In June 1968, I graduated second in my high school class and made an evangelistic speech at graduation. For a basically shy girl, in front of a stadium full of people, it was quite a pitch. Evidently I had become more entrenched in my beliefs as a way of dealing with the new, discordant information. The school administration neglected to read my address beforehand, which I considered an act of God. I recall delivering my words with fearless enthusiasm because I was being “used”:

That we as graduates are now going into a confused, embittered, and violent world is a fact which no one can contest. Our goals must be above the all too common and somewhat glib rhetoric of graduation speeches of the past. Our goals must be to work for the genuine brotherhood of mankind – true peace – based on love and mutual respect of our fellow man. This can only be brought about by the transformation of individuals through the power of Christ.

I debated between Oral Roberts University or the University of California at Irvine and chose the latter – so that I could be a witness there! The Christian students there took evangelizing seriously. We met for Bible studies in the park on campus. For a while I even lived with them in a Christian commune, getting the family warmth I always craved.

I enjoyed college for the intellectual stimulation and challenge. My exposure to new ideas continued. In a multidisciplinary course, I learned about the history of Western culture from the time of Plato and Aristotle to the present, covering major movements in philosophy, political science, literature, and art. We read St. Augustine, Descartes, Mill, Marx, Freud, Beckett, and many others. It was interesting to find out about religious assumptions that were challenged by Copernican astronomy, the rise of empirical science, and Darwinism. I was surprised at how many philosophers had tried to prove the existence of God.

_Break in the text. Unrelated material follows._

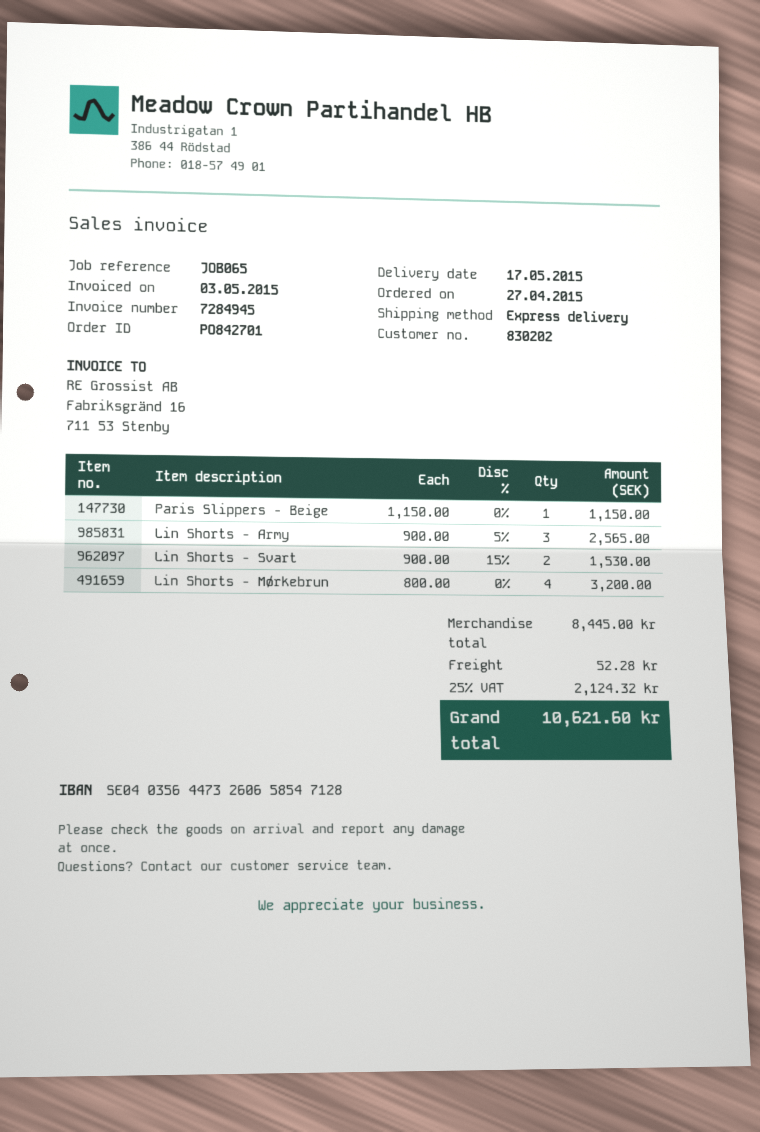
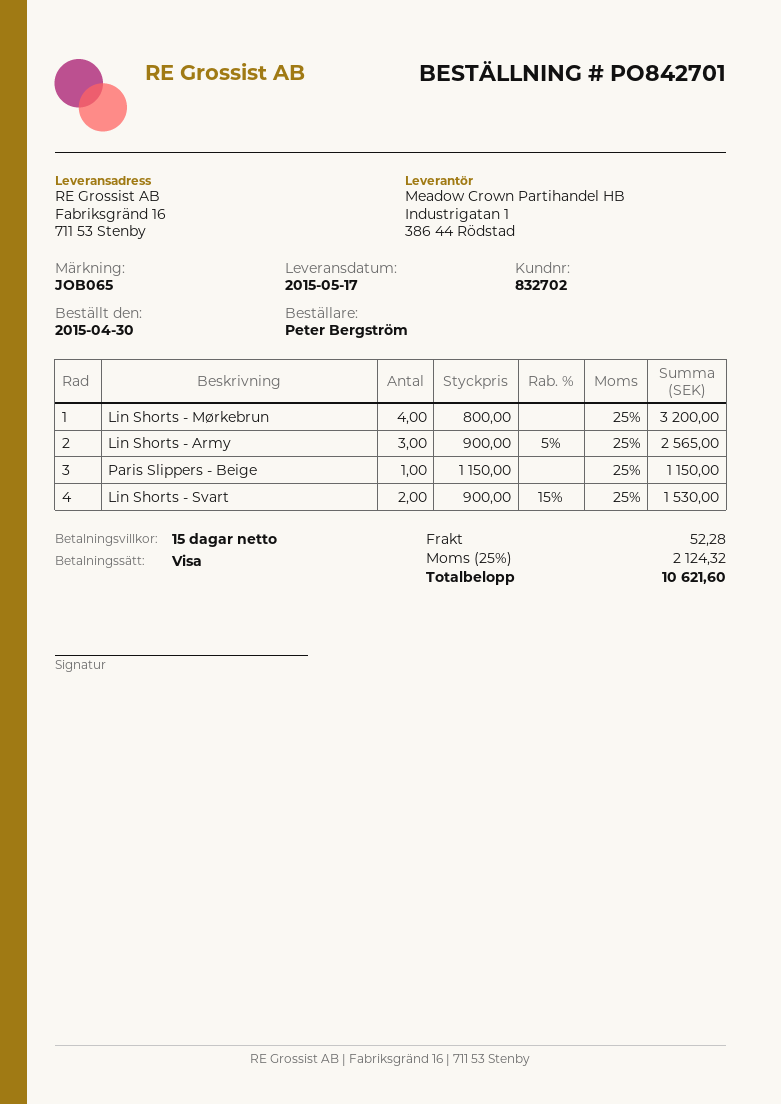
order date: 2015-04-27 -> 2015-04-30
customer number: 830202 -> 832702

Most of all, I was intrigued by analyses of core existential dilemmas. I wrote a paper about Dostoyevsky’s Notes from the Underground and “The Grand Inquisitor,” ending with, “The tragic grandeur of humanity is the struggle to be free in constant fear of freedom.” For me, the notion of free will had always been a problem in the contest of an omniscient and omnipotent God. How could we possibly choose our lives or choose salvation if God knows all and controls all? I felt increasingly compelled by notions of personal freedom.

In psychology I learned about behaviorism, which asserts the then mind-boggling thesis that everything is learned. This meant that, in theory, all human behavior is predictable. In response to B. F. Skinner’s book Beyond Freedom and Dignity, I wrote a paper defending free choice. But the idea that behavior is learned was also liberating. It was revolutionary for me to think that personal problems or “bad habits” could be the result of environmental conditioning rather than sin. I noticed a growing softness in my judgment of human beings. We were all in the same boat, struggling to meet our needs.

From Eastern thought and existentialism, I soaked up ideas about awareness and responsibility. I fell in love with the notion of being fully present in every moment and thereby creating one’s life. This was personal and powerful. The individual was all important instead of “mankind.” Choices were not only available but were critical for identity and existence. I wrote about paying attention to small pleasures and participating in the dance of life:

Time moves on, in rhythmic step, relentless but not unpleasant. We can dance to the beat, weaving in and out, sometimes ahead, sometimes behind, back and forth crisscrossing the steady advance. Always knowing however, that we must keep moving. There is no sitting down to rest. So try to enjoy the dance, baby. It can be beautiful at times as well as terrifying. We must savor those segments of beauty.

For a New Year’s resolution, I wrote “Enjoy the dance” but later “I weep for the struggle, longing to be set free yet wanting my fetters.” I read Ram Dass’s Be Here Now and tried to convince myself to give up desire and attachment. I wanted contentment and inner peace. “Extricate from desire,” I read, “the fire of internal struggle.”

Majoring in social ecology meant pursuing my interest in a multidisciplinary approach to social issues. Six quarters of field study got me out into the community and learning skills. In my preschool placements the children were wonderful – natural, curious, creative, affectionate, alive – which led me to question some of the Christian precepts I had accepted before, all based on original sin. Learning child development was quite the eye-opener. For example, a child’s behavior that appears “selfish” is often part of learning identity and self-worth.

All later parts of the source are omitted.